In free space optical communication systems, precise control of optical polarization state is essential. This is especially true where diplexing of transmit and receive paths depends on separation of orthogonal polarization states. It is also true since changes in polarization state in transmitter and receiver optical paths can lead to link losses, therefore influencing link margin and link bit error probability. We discuss the design, implementation and application of very high reflectance controlled retardance coatings for use at oblique incidence angles. These coatings allow the maintenance of highly circular or linear polarization states in a link. Coating design trade-offs are reviewed. Spectral bandwidth, angular sensitivity and thermal behavior are also discussed. Coatings were designed and produced having better than 2 degrees residual p state - s state retardance for 45 degree incidence. Coated components exhibited less than 0.3 degree retardance variation over their surfaces. Contamination sensitivity of these coatings was evaluated using a design code based approach. Contamination that produced only small changes in reflectivity was found to produce relatively large changes in relative retardance.
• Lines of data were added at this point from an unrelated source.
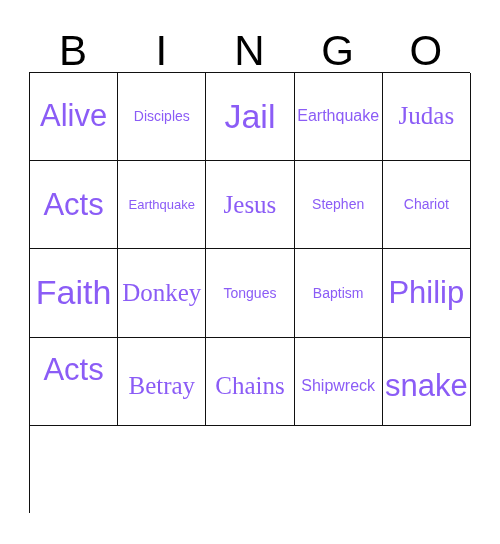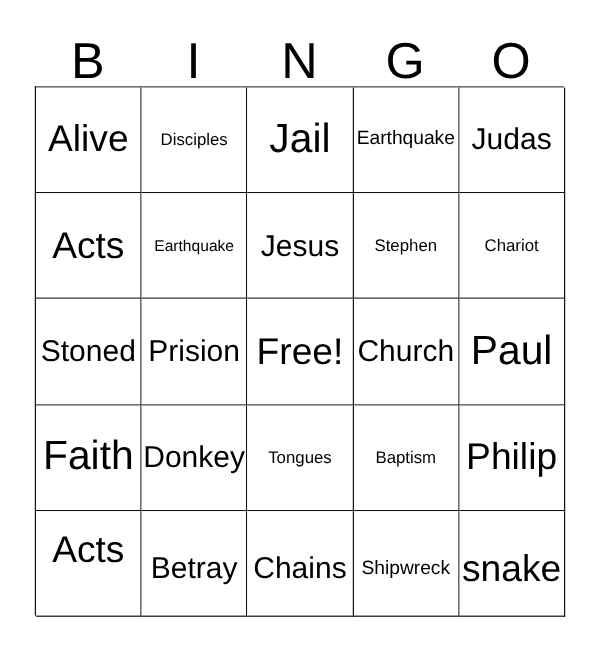"Alive" .cell-text { color: #000000 -> #8b5cf6 }
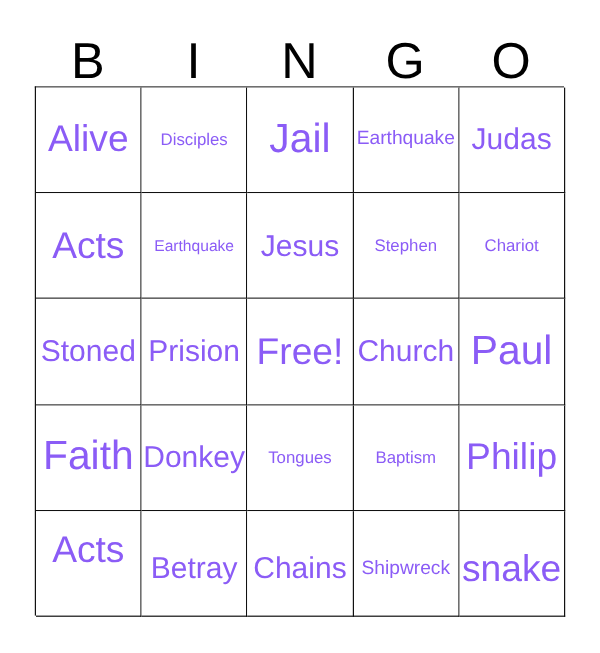"Judas" .sz-md { font-family: none -> Liberation Serif, serif }
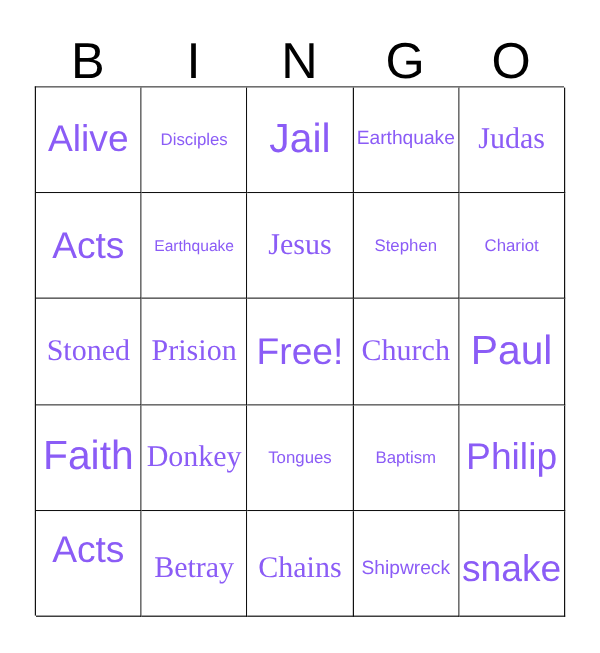"Stoned" div.grid-row { html: <div> <div> <span>Stoned</span> </div> <div> <span>Prision</span> </div> <div> <span>Free!</span> </div> <div> <span>Church</span> </div> <div> <span>Paul</span> </div> </div> -> none }
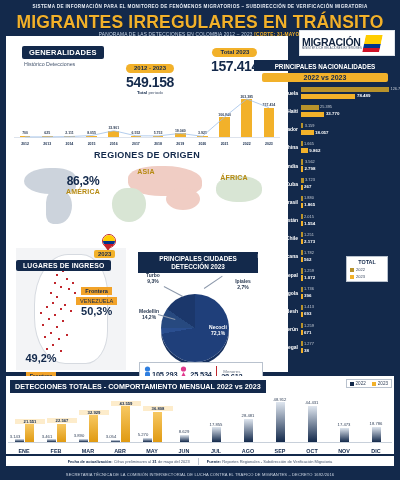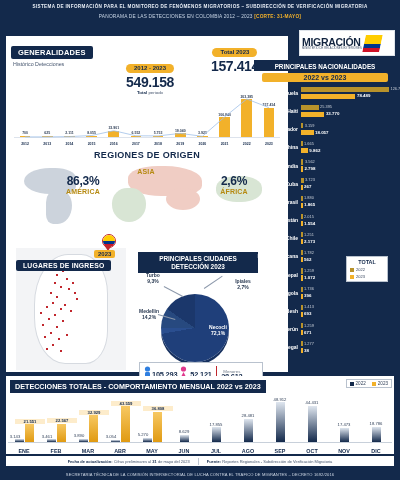"MIGRANTES IRREGULARES EN TRÁNSITO" div.maintitle { html: none -> <div>MIGRANTES IRREGULARES EN TRÁNSITO</div> }
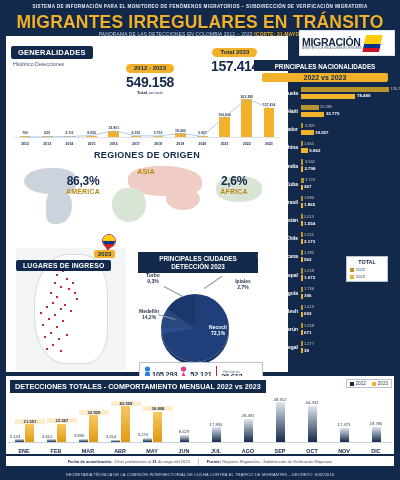"GENERALIDADES" .gtitle-wrap { left: 5px -> 16px }
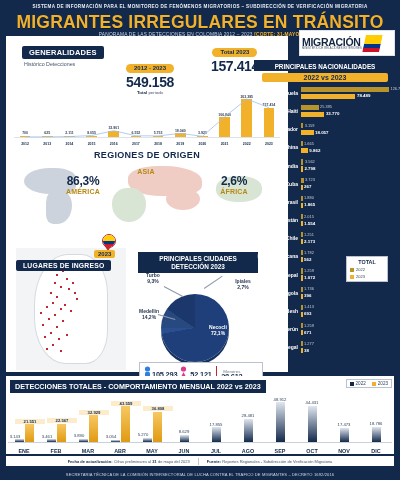"2,6%" div.pct { html: <div>2,6%</div> -> none }
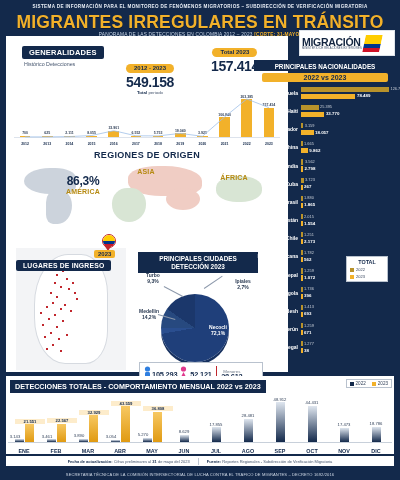"50,3%" div { html: none -> <div> <div>Frontera</div> <div>VENEZUELA</div> <div>50,3%</div> </div> }
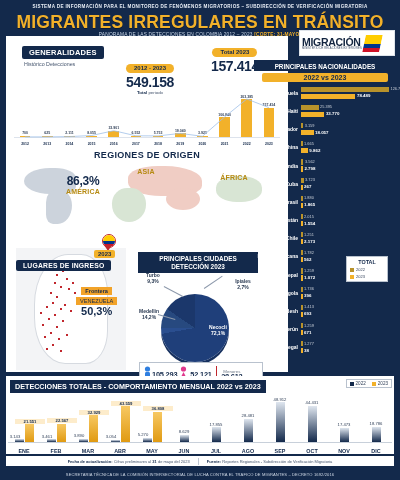"49,2%" div { html: none -> <div> <div>49,2%</div> <div>Frontera</div> <div>ECUADOR</div> </div> }
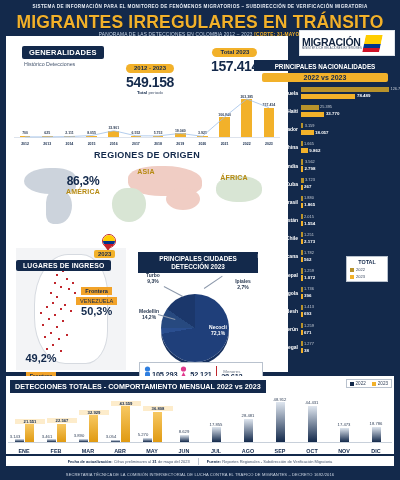"52.121" span.gnum { text: 52.121 -> 25.534 }
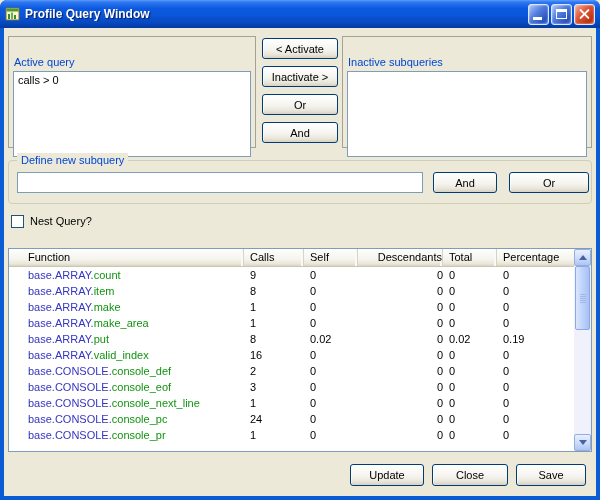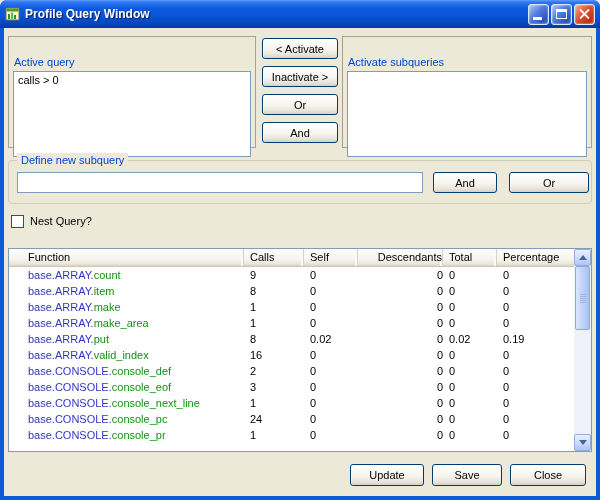"Activate subqueries" div.panel-label { text: Activate -> Inactive }
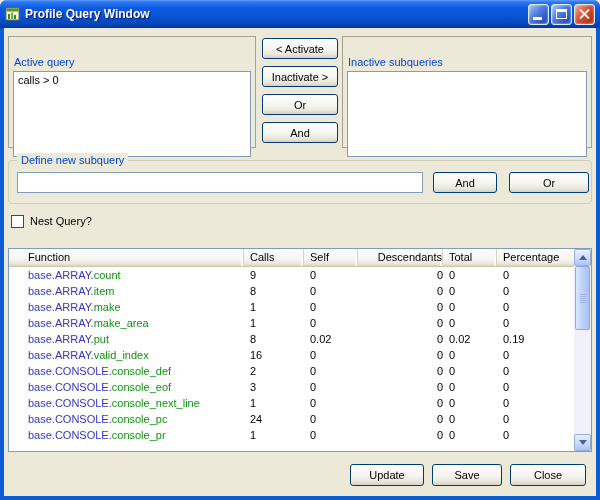"Save" button.xp-btn { order: before "Close" -> after "Close" }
Link performance can be optimized through use of properly designed and carefully executed controlled retardance coatings.

Paper Details

Date Published: 3 June 1987
PDF: 8 pages
Proc. SPIE 0756, Optical Technologies for Space Communication Systems, (3 June 1987); doi: 10.1117/12.940032
Show Author Affiliations
D. S. Atlas, Eastman Kodak Company (United States)
T. L. Miller, Eastman Kodak Company (United States)

Published in SPIE Proceedings Vol. 0756:
Optical Technologies for Space Communication Systems
Kul B. Bhasin; Gerhard A. Koepf, Editor(s)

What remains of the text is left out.